O bispo Dom Luiz Flávio Cappio está jejuando e fazendo penitência (pelos pecados dos outros) na beira do Rio São Francisco. Ele não tem nada a ver com o bispo "intransigente" e autoritário de quem fala o padre, autor do infeliz artigo publicado no dia 7/12 na página 4 do jornal O POVO (diário que circula em Fortaleza, CE).
Dom Cappio é um frade franciscano que, há muitos anos, vem visitando, a pé e em canoa, os povoados da beira do rio São Francisco. Conhece e é conhecido pelos pescadores, pelos índios das aldeias, pelos trabalhadores e trabalhadoras que plantam na beira do rio. Conhece as barragens das hidroelétricas que barram o curso do rio, modificando seu equilíbrio tão precário; os esgotos das indústrias que poluem o rio; o desespero dos pescadores que não tem mais o que pescar; a tristeza dos povoados, tão perto do rio, mas sem água e sem energia elétrica...
O bispo tentou dizer em voz mais alta as preocupações dos pescadores, dos índios dos trabalhadores que ninguém queria escutar: "O que vai ser do nosso rio, fonte da nossa vida? Nosso rio está morrendo!"
O bispo procurou entender o debate dos técnicos, muitos deles contrários à transposição por motivos ecológicos e econômicos: o rio não vai agüentar mais uma retirada de águas; a água não vai chegar aos pobres do Ceará ou do Rio Grande do Norte que não têm água; ela vai servir para a siderúrgica do Pecém, vai servir para as agroindústria do Apodi, mas não vai dar água ao Sertão dos Inhamuns ou ao Sertão Central; o custo da água vai ser tão alto que vai encarecer a água e a energia de todo nordeste; a ANA sugeriu outros investimentos mais difusos no território e bem mais baratos para solucionar a falta de água do semi-árido.
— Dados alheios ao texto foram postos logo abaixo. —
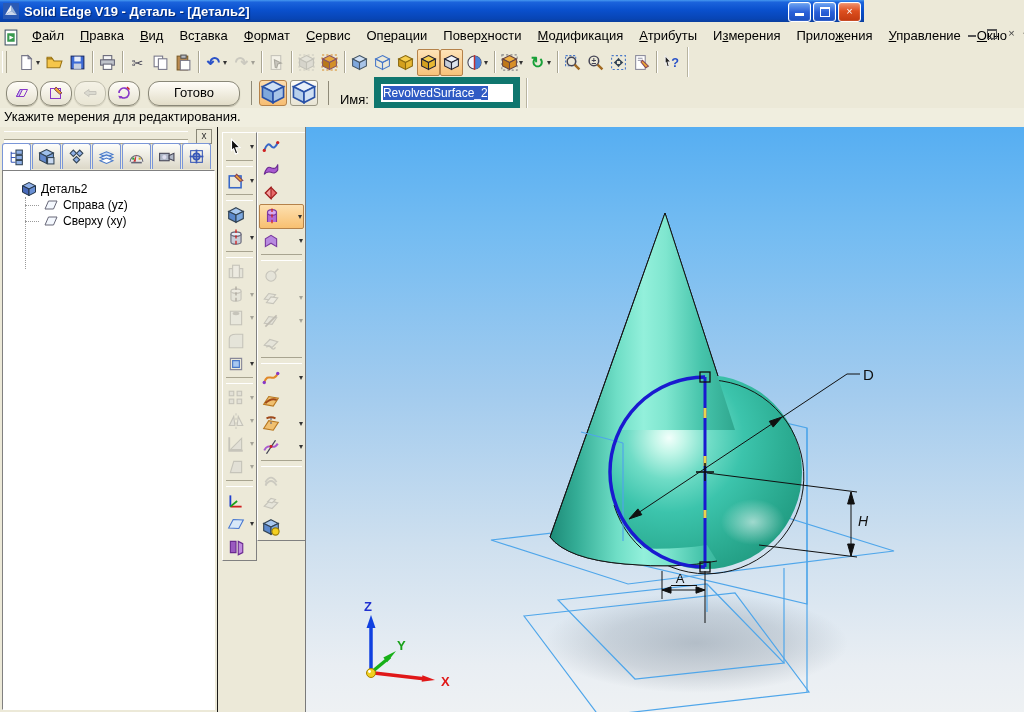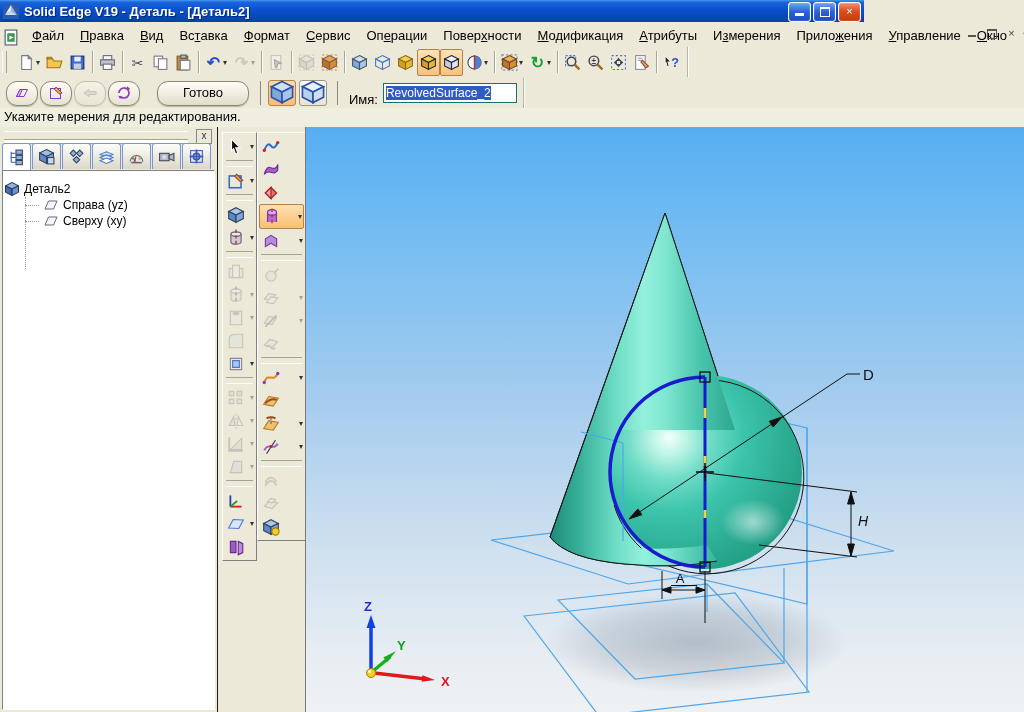--- a/index.html
+++ b/index.html
@@ -40,50 +40,50 @@
   .tb-btn.active{background:linear-gradient(to bottom,#fde3b8,#f8c27a);border:1px solid #b5824a}
   .tb-sep{width:1px;height:22px;background:#aaa692;box-shadow:1px 0 0 #fff;margin:0 3px}
   
   .ribbon{position:absolute;left:0;top:78px;width:1024px;height:30px;background:#ece9d8;display:flex;align-items:center}
   .rb-panel{display:flex;align-items:center;height:30px;padding:0 6px;border-right:1px solid #b8b4a0;box-shadow:1px 0 0 #fff}
   .oval{width:30px;height:23px;border:1px solid #8a8878;border-radius:11px;margin-right:2px;
     background:linear-gradient(to bottom,#fffdf8,#e6e2d0);display:flex;align-items:center;justify-content:center;
     box-shadow:0 1px 1px #b8b4a0}
   .oval.disabled{opacity:.45}
   .oval .icon{width:16px;height:16px}
-  .finish{width:90px;height:23px;border:1px solid #8a8878;border-radius:11px;margin:0 4px 0 15px;
+  .finish{width:90px;height:23px;border:1px solid #8a8878;border-radius:11px;margin:0 4px 0 6px;
     background:linear-gradient(to bottom,#fffdf8,#e2ddc8);text-align:center;line-height:22px;font-size:13px;
     box-shadow:0 1px 1px #b8b4a0}
   .rb-sep{width:1px;height:24px;background:#8e8a78;margin:0 7px}
   .opt{width:26px;height:24px;border:1px solid #9a9684;border-radius:3px;margin-right:3px;
     background:linear-gradient(to bottom,#fdfcf8,#e8e4d4);display:flex;align-items:center;justify-content:center}
   .opt.active{background:linear-gradient(to bottom,#fcdcae,#f6bd72);border-color:#b5824a}
   .name-lbl{margin:12px 5px 0 4px}
-  .name-input{width:128px;height:18px;border:1px solid #0f766e;background:#fff;font-size:12px;
+  .name-input{width:128px;height:18px;border:7px solid #0f766e;background:#fff;font-size:12px;
     line-height:18px;padding:0 2px;overflow:hidden;white-space:nowrap}
   .name-input .sel{background:#2F5BC4;color:#fff}
   
   .promptbar{position:absolute;left:0;top:108px;width:1024px;height:19px;background:#f0eedf;
     border-bottom:1px solid #989584;line-height:18px;padding-left:4px}
   
   .leftpanel{position:absolute;left:0;top:127px;width:217px;bottom:0;background:#ece9d8}
   .pf-grip{position:absolute;left:4px;top:4px;width:184px;height:7px;
     border-top:1px solid #fff;border-bottom:1px solid #a8a490;box-shadow:0 3px 0 #fff,0 4px 0 #a8a490}
   .pf-close{position:absolute;right:5px;top:2px;width:14px;height:13px;border:1px solid #8a8878;
     background:#ece9d8;text-align:center;line-height:11px;font-size:10px;color:#333}
   .pf-tabs{position:absolute;left:2px;top:16px;height:27px;display:flex}
   .pf-tab{width:27px;height:25px;border:1px solid #7a96d8;border-bottom:none;border-radius:3px 3px 0 0;
     background:linear-gradient(to bottom,#fdfdfa,#dcd8c8);margin-right:1px;display:flex;align-items:center;justify-content:center}
   .pf-tab.active{background:#fff;height:27px}
   .pf-tab .icon{width:17px;height:17px}
   .pf-tree{position:absolute;left:2px;top:43px;right:2px;bottom:2px;background:#fff;
     border:1px solid;border-color:#808080 #fff #fff #808080;padding-top:10px;font-size:12px;overflow:hidden}
   .tree-row{height:16px;display:flex;align-items:center;white-space:nowrap;position:relative}
   .tree-row .icon{width:16px;height:16px;margin-right:4px;flex:0 0 auto}
-  .tree-row.root{padding-left:1px}
+  .tree-row.root{padding-left:18px}
   .tree-row.child{padding-left:40px}
   .tree-row.child::before{content:"";position:absolute;left:22px;top:8px;width:14px;border-top:1px dotted #9a9a9a}
   .tree-vline{position:absolute;left:22px;top:26px;height:72px;border-left:1px dotted #9a9a9a}
   
   .midstrip{position:absolute;left:217px;top:127px;width:88px;bottom:0;background:#ece9d8;border-left:1px solid #1a1a1a}
   .vtb{position:absolute;background:#ece9d8;border:1px solid;border-color:#fff #808080 #808080 #fff;padding:2px 1px}
   .vtb1{left:4px;top:5px;width:31px}
   .vtb2{left:39px;top:5px;width:45px}
   .v-btn{height:23px;display:flex;align-items:center;padding-left:3px;position:relative}
   .v-btn .icon{width:18px;height:18px}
O Bispo pediu que se discutisse com clareza a problemática, sem chantagens emocionais e sem pressões das poucas grandes empreiteiras, interessadas nos rios de dinheiro público. Como no caso do Castanhão, ninguém quis ouvir as alertas de quem lembrava que a obra estava sendo construída em cima de uma falha geológica e que podia causar tremores de terra. Como no tempo da privatização da Vale do Rio Doce, ninguém quis questionar a entrega do patrimônio nacional a preço de banana.
Então o bispo, já em 2005, foi fazer sua penitência (para os pecados dos outros), na beira do Rio São Francisco que tem o nome do seu santo. Índios, pescadores, trabalhadores, religiosos, cientistas foram visitá-lo e solidarizar-se com o bispo. A justiça emitiu 20 medidas cautelares, embargando as obras da transposição. O Presidente concordou em abrir um debate nacional sobre a transposição.
O Bispo acreditou nas palavras das autoridades, porque ele não sabe mentir e acha que assim aconteça com os outros também. O Bispo interrompeu o jejum. O povo foi se organizando sempre mais na beira do São Francisco, no Ceará, no Pernambuco, no Rio Grande do Norte... E o debate nacional? Foi por águas abaixo. Censura total. As medidas cautelares foram derrubadas, movimentos populares foram cooptados. As razões das empreiteiras não podem ser debatidas!
Foi por isso que o Bispo retomou seu jejum e oração, na beira do Rio. Você pode estar a favor ou contra a transposição, mas o que deve ser discutido é o jeito melhor do povo viver no semi-árido, utilizando todos os recursos naturais e econômicos para devolver terra, água e vida aos nordestinos. É isso que o bispo está implorando com sua penitência. É por isso que está arriscando sua vida: pelo seu compromisso franciscano e evangélico com a vida do rio e a vida dos pobres.